**WHAT THE TASK ASKS:** For the records below, say how many lines contain the string "chev". Give no other text.

**Web page edit records:**
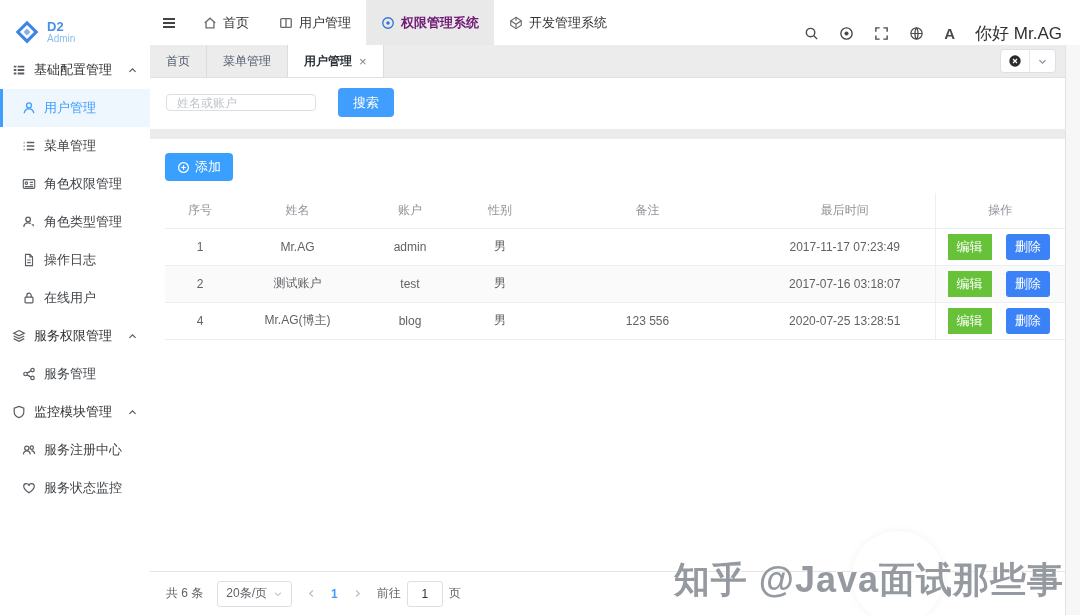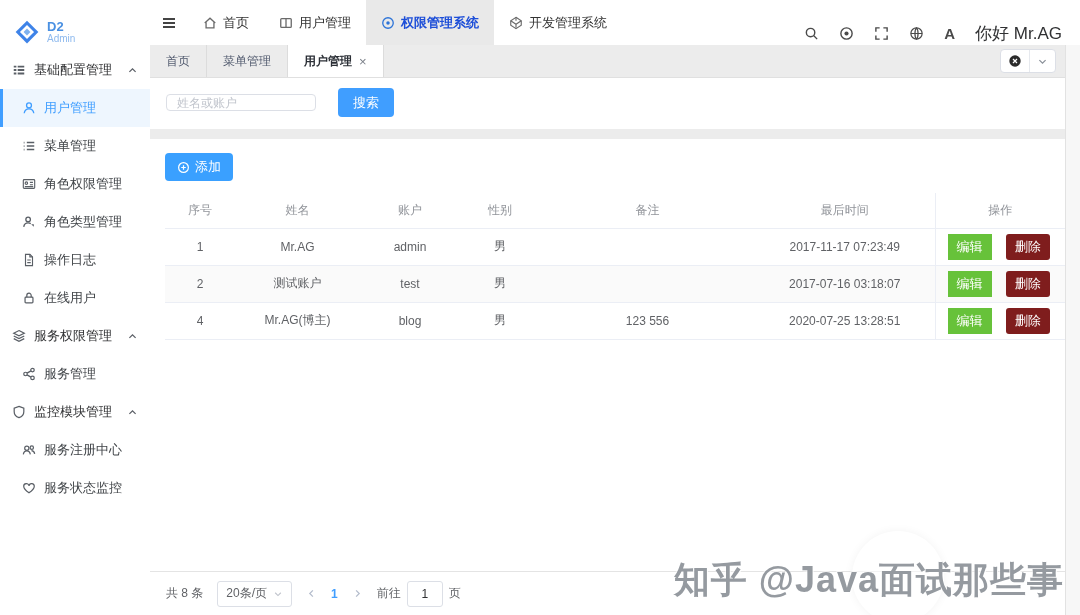--- a/index.html
+++ b/index.html
@@ -10,21 +10,21 @@
   
   .topbar { height:45px; display:flex; align-items:flex-end; background:#fff; }
   .logo { width:150px; display:flex; align-items:center; gap:7px; padding-left:14px; flex-shrink:0; cursor:pointer; }
   .logo-text { display:flex; flex-direction:column; line-height:1.05; }
   .logo-line1 { font-size:13px; font-weight:bold; color:#4a90e2; }
   .logo-line2 { font-size:10px; color:#8db9ee; }
   .hamburger { width:38px; height:45px; display:flex; align-items:center; justify-content:center; color:#444; cursor:pointer; }
   .topnav { display:flex; height:45px; align-items:stretch; }
   .topnav-item { display:flex; align-items:center; gap:6px; padding:0 15px; font-size:13px; color:#333; cursor:pointer; white-space:nowrap; }
   .topnav-item .ic { color:#6a6a6a; }
-  .topnav-item.active { background:#e9e9e9; color:#1d4ed8; font-weight:bold; }
+  .topnav-item.active { background:#e9e9e9; color:#701a75; font-weight:bold; }
   .topnav-item.active .ic { color:#2d74d8; }
   .top-right { margin-left:auto; display:flex; align-items:center; gap:20px; padding-right:18px; color:#4a4a4a; }
   .top-right .ic { cursor:pointer; }
   .font-ic { font-size:15px; font-weight:bold; cursor:pointer; }
   .greeting { font-size:17px; color:#303133; cursor:pointer; white-space:nowrap; }
 
   
   .layout { display:flex; height:570px; }
   .sidebar { width:150px; background:#fff; flex-shrink:0; padding-top:6px; overflow:hidden; }
   .group-header { display:flex; align-items:center; gap:8px; height:38px; padding:0 12px; font-size:13px; color:#303133; cursor:pointer; }
@@ -56,21 +56,21 @@
   
   .content-card { flex:1; margin-top:10px; background:#fff; padding:14px 15px; overflow:hidden; }
   .btn-add { background:#3aa0ff; height:28px; padding:0 12px; display:inline-flex; align-items:center; gap:5px; }
 
   table.data-table { width:100%; border-collapse:collapse; margin-top:12px; font-size:12px; color:#606266; table-layout:fixed; }
   .data-table th { font-weight:normal; color:#909399; height:35px; border-bottom:1px solid #ebeef5; text-align:center; }
   .data-table td { height:37px; border-bottom:1px solid #ebeef5; text-align:center; background:#fff; }
   .data-table tr.striped td { background:#fafafa; }
   .data-table .op-col { border-left:1px solid #ebeef5; }
   .btn-edit { background:#67c23a; padding:4px 9px; border-radius:0; margin:0 4px; }
-  .btn-del { background:#7f1d1d; padding:4px 9px; border-radius:3px; margin:0 7px; }
+  .btn-del { background:#3b82f6; padding:4px 9px; border-radius:3px; margin:0 7px; }
   .col-id{width:70px}.col-name{width:125px}.col-acct{width:100px}.col-gen{width:80px}.col-rem{width:215px}.col-time{width:180px}.col-op{width:130px}
 
   
   .footer-bar { height:44px; background:#fff; border-top:1px solid #e4e4e4; display:flex; align-items:center; gap:14px; padding:0 16px; font-size:12px; color:#606266; }
   .page-size { position:relative; display:flex; align-items:center; gap:6px; border:1px solid #dcdfe6; border-radius:3px; height:26px; padding:0 8px; color:#606266; cursor:pointer; background:#fff; }
   .page-size .chev { color:#c0c4cc; }
   .pager { display:flex; align-items:center; gap:10px; }
   .pager-arrow { color:#b4bccc; cursor:pointer; display:flex; align-items:center; }
   .pager-num { color:#409eff; font-weight:bold; cursor:pointer; padding:0 4px; }
   .goto { display:flex; align-items:center; gap:6px; }
@@ -418,21 +418,21 @@
               <td class="op-col">
                 <button class="btn btn-edit">编辑</button>
                 <button class="btn btn-del">删除</button>
               </td>
             </tr>
           </tbody>
         </table>
       </div>
 
       <div class="footer-bar">
-        <span>共 8 条</span>
+        <span>共 6 条</span>
         <span class="page-size">
           <span>20条/页</span>
           <span class="ic chev">
             <svg width="10" height="10" viewBox="0 0 16 16" fill="none" stroke="currentColor" stroke-width="1.8">
                 <path d="M3.5 6l4.5 4.5L12.5 6"></path>
               </svg>
           </span>
         </span>
         <span class="pager">
           <span class="pager-arrow">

**FINAL ANSWER:** 2